Data excerpts Start Marker

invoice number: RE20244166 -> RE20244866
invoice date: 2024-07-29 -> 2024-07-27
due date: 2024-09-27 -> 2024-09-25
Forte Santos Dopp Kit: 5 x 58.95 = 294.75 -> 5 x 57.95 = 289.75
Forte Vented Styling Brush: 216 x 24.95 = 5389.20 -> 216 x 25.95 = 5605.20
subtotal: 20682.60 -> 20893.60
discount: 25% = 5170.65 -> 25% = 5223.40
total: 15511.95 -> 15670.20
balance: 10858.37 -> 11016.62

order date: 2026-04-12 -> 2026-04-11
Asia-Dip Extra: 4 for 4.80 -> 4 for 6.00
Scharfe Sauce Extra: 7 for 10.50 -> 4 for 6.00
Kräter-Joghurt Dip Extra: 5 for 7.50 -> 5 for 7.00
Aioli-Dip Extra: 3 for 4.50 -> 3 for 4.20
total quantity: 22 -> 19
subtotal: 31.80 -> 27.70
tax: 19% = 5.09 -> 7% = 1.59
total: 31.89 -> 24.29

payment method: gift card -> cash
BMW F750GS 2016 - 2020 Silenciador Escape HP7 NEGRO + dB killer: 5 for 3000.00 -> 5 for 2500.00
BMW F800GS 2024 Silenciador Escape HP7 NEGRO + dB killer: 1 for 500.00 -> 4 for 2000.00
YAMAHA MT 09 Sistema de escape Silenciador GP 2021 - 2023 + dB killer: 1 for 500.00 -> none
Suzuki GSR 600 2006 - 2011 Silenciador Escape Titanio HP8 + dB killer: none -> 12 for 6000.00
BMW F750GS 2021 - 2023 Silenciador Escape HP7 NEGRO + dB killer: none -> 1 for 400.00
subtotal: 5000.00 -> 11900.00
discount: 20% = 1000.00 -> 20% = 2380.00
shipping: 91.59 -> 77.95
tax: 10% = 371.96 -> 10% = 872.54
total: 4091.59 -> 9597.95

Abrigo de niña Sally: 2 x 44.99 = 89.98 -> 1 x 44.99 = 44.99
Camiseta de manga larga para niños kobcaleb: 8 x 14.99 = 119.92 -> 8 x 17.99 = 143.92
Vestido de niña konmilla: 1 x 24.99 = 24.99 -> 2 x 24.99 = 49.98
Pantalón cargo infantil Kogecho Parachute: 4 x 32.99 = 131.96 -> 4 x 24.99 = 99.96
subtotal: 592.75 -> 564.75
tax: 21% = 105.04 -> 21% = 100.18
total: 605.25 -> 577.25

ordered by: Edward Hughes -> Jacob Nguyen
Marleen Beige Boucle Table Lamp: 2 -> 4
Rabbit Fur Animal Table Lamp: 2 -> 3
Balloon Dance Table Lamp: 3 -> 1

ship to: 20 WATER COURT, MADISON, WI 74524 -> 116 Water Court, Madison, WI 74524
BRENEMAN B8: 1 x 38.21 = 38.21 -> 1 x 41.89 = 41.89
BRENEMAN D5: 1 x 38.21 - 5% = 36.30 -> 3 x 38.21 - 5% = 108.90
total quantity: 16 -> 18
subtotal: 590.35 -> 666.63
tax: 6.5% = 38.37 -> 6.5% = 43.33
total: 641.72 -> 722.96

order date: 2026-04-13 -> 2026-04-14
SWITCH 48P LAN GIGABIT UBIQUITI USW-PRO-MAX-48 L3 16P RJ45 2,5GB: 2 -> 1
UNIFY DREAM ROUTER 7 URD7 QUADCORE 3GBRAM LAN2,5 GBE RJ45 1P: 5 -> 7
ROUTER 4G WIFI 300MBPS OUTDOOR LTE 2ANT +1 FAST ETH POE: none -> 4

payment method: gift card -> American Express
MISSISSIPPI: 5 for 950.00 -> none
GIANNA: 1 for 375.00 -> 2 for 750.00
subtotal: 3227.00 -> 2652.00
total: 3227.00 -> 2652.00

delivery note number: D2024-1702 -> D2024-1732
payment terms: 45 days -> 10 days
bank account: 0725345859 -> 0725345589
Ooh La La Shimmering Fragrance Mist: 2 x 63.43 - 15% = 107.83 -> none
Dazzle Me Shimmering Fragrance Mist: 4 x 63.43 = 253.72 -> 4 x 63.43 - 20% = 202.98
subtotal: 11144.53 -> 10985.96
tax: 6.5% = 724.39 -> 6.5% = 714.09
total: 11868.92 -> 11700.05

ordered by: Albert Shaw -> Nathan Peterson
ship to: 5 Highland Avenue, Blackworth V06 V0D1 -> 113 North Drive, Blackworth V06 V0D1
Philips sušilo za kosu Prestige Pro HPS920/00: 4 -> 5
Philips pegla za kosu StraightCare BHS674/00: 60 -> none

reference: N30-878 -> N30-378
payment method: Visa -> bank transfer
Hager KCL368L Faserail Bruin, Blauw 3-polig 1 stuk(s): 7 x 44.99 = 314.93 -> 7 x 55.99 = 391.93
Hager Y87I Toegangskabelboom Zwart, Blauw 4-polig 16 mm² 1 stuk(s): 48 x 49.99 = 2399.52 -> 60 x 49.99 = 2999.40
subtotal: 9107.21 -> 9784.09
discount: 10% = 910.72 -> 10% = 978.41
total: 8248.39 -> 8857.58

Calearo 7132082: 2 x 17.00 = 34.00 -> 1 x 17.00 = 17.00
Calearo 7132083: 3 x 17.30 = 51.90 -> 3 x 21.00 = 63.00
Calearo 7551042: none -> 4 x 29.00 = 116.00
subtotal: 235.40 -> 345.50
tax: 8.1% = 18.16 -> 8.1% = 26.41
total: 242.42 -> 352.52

Data excerpts End Marker

> _Task_:
Within the data above, the lines from the one with "due date: 2024-09-27 -> 2024-09-25" to the one with "Asia-Dip Extra: 4 for 4.80 -> 4 for 6.00" must be repeated exactly; no other line belongs in the answer.

> _Exercise answer_:
due date: 2024-09-27 -> 2024-09-25
Forte Santos Dopp Kit: 5 x 58.95 = 294.75 -> 5 x 57.95 = 289.75
Forte Vented Styling Brush: 216 x 24.95 = 5389.20 -> 216 x 25.95 = 5605.20
subtotal: 20682.60 -> 20893.60
discount: 25% = 5170.65 -> 25% = 5223.40
total: 15511.95 -> 15670.20
balance: 10858.37 -> 11016.62

order date: 2026-04-12 -> 2026-04-11
Asia-Dip Extra: 4 for 4.80 -> 4 for 6.00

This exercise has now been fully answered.